A 2013 paper from the University of Toronto’s Rotman School of Management found that colleagues regard active fathers as distracted and less dedicated to their work. At the same time, a Harvard researcher has shown that men with children earn higher salaries when their wives work less than full-time.

Taken together, the evidence suggests that men in traditional breadwinner roles are rewarded, either because of cultural assumptions or because they are able to put their jobs first, while men who act as caregivers are hurt for doing so.
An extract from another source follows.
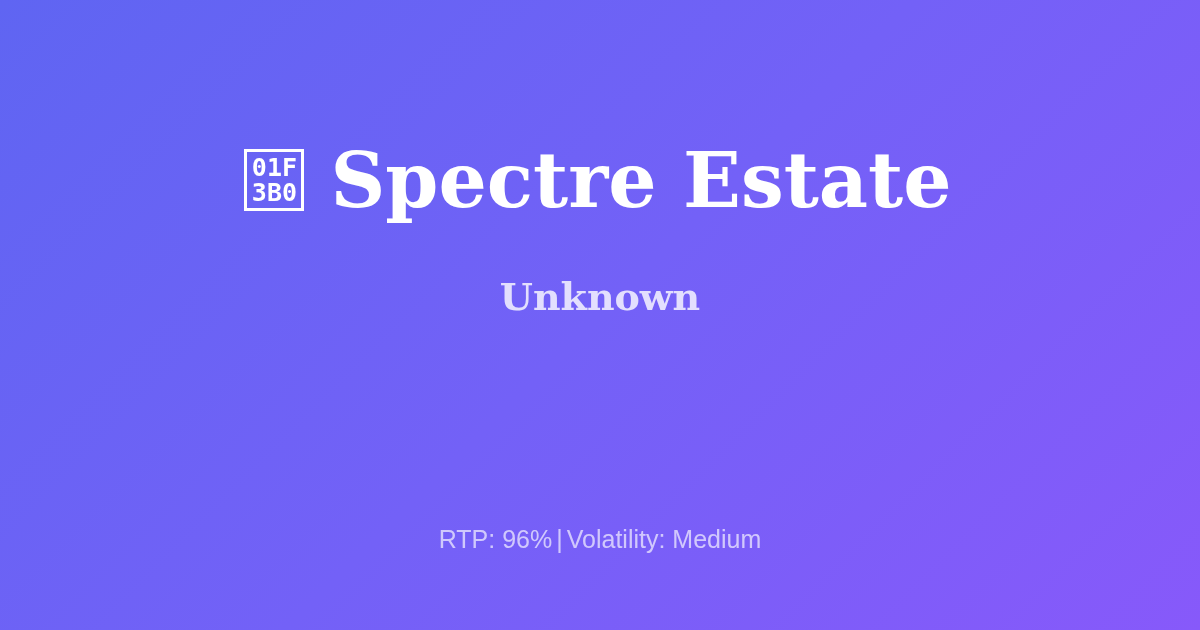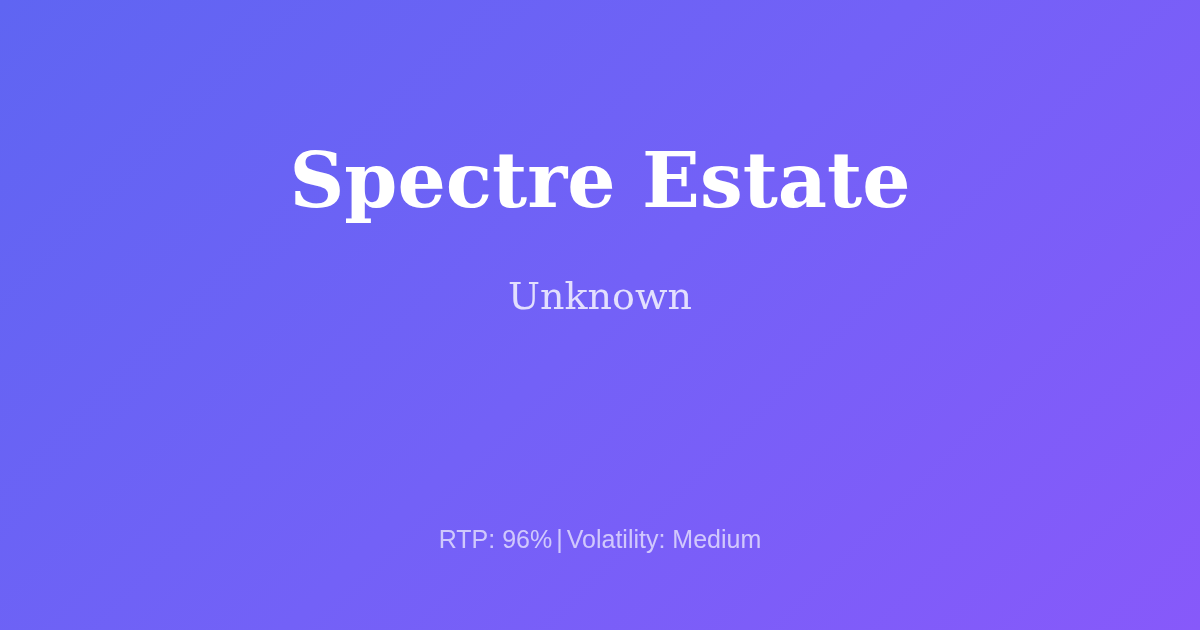"01F" span.tofu-icon { html: none -> <span> <span>01F</span> <span>3B0</span> </span> }
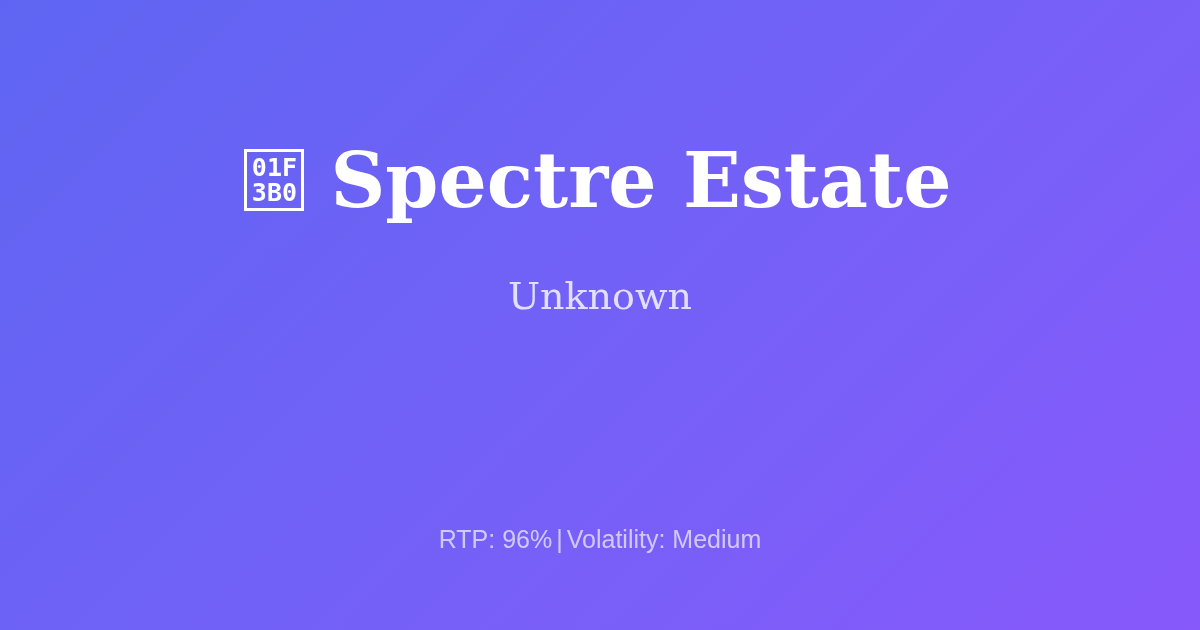"Unknown" .og-subtitle { font-weight: 400 -> 700 }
I don’t think we dads necessarily want to “have it all”. Here’s what I do think:

  1. Dads want to be offered the same flexibility as women to balance their jobs and their work. Employers beware. Getting stuck in traditional mindsets by offering flexibility and balance to women, but not to men, is discriminatory and almost certainly illegal.
  2. With technology making communication and instant access more feasible than ever, there is little excuse for employers not to try offering flexibility to their workers (men and women). Today’s employee is tethered to his or her iPhone. Employers should take advantage of this access. Give your employees some rope. If mom or dad has to take a child to a doctor’s appointment, or wants to volunteer at school or coach a team, let them. They will still answer calls and return emails, because it’s their job to do so. And, if they don’t, then you have a performance issue, not a flexibility issue. We are all accessible around the clock. There is simply no excuse for an employer not to offer flexibility to all employees—men and women—whose jobs permit it.

So thank you, Dad, for all you’ve done for me, includng teaching me how to balance being an employee and a father. I hope I am providing the same gift to my children.